■ Assigned task
Go through the data below and return each line where the string "began" appears.
#### Data records ####
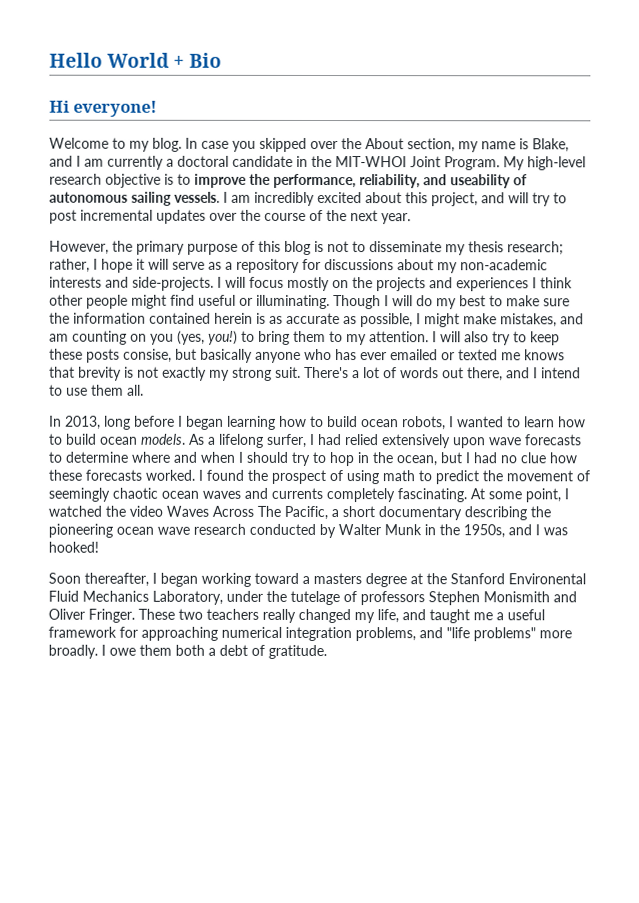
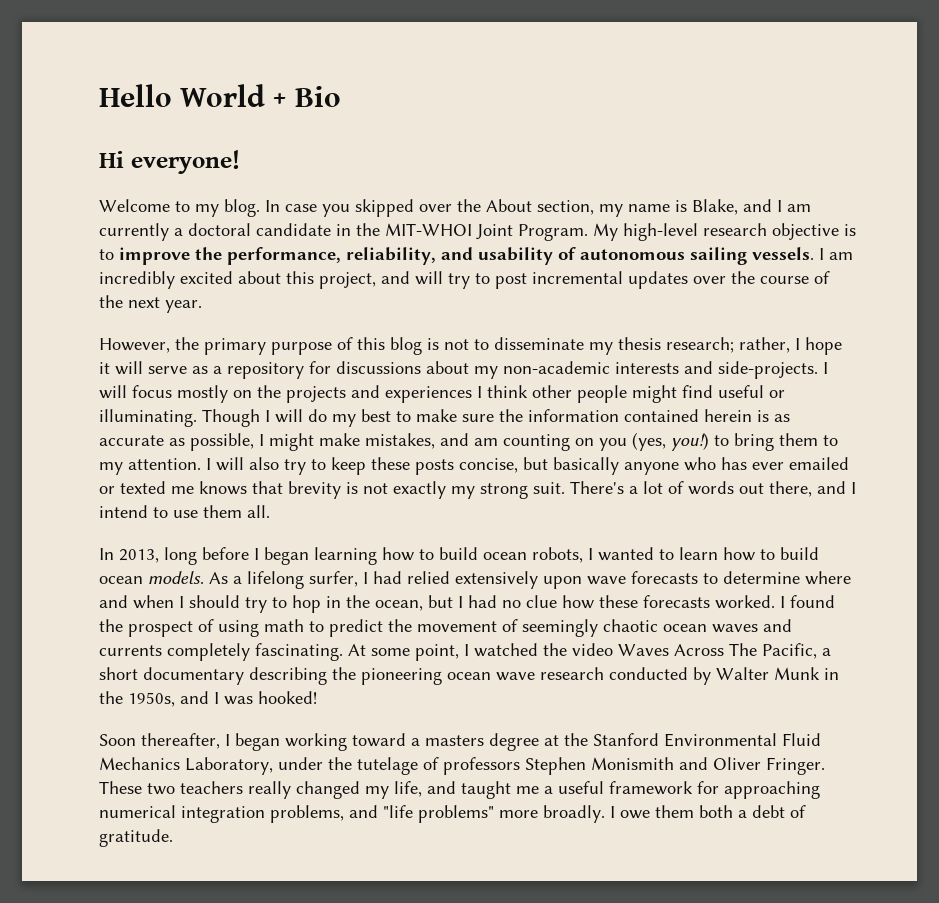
- My high-level research objective is to improve the performance, reliability, and useability of autonomous sailing vessels.
+ My high-level research objective is to improve the performance, reliability, and usability of autonomous sailing vessels.
- I will also try to keep these posts consise, but basically anyone who has ever emailed or texted me knows that brevity is not exactly my strong suit.
+ I will also try to keep these posts concise, but basically anyone who has ever emailed or texted me knows that brevity is not exactly my strong suit.
- Soon thereafter, I began working toward a masters degree at the Stanford Environental Fluid Mechanics Laboratory, under the tutelage of professors Stephen Monismith and Oliver Fringer.
+ Soon thereafter, I began working toward a masters degree at the Stanford Environmental Fluid Mechanics Laboratory, under the tutelage of professors Stephen Monismith and Oliver Fringer.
####
■ Your response
- Soon thereafter, I began working toward a masters degree at the Stanford Environental Fluid Mechanics Laboratory, under the tutelage of professors Stephen Monismith and Oliver Fringer.
+ Soon thereafter, I began working toward a masters degree at the Stanford Environmental Fluid Mechanics Laboratory, under the tutelage of professors Stephen Monismith and Oliver Fringer.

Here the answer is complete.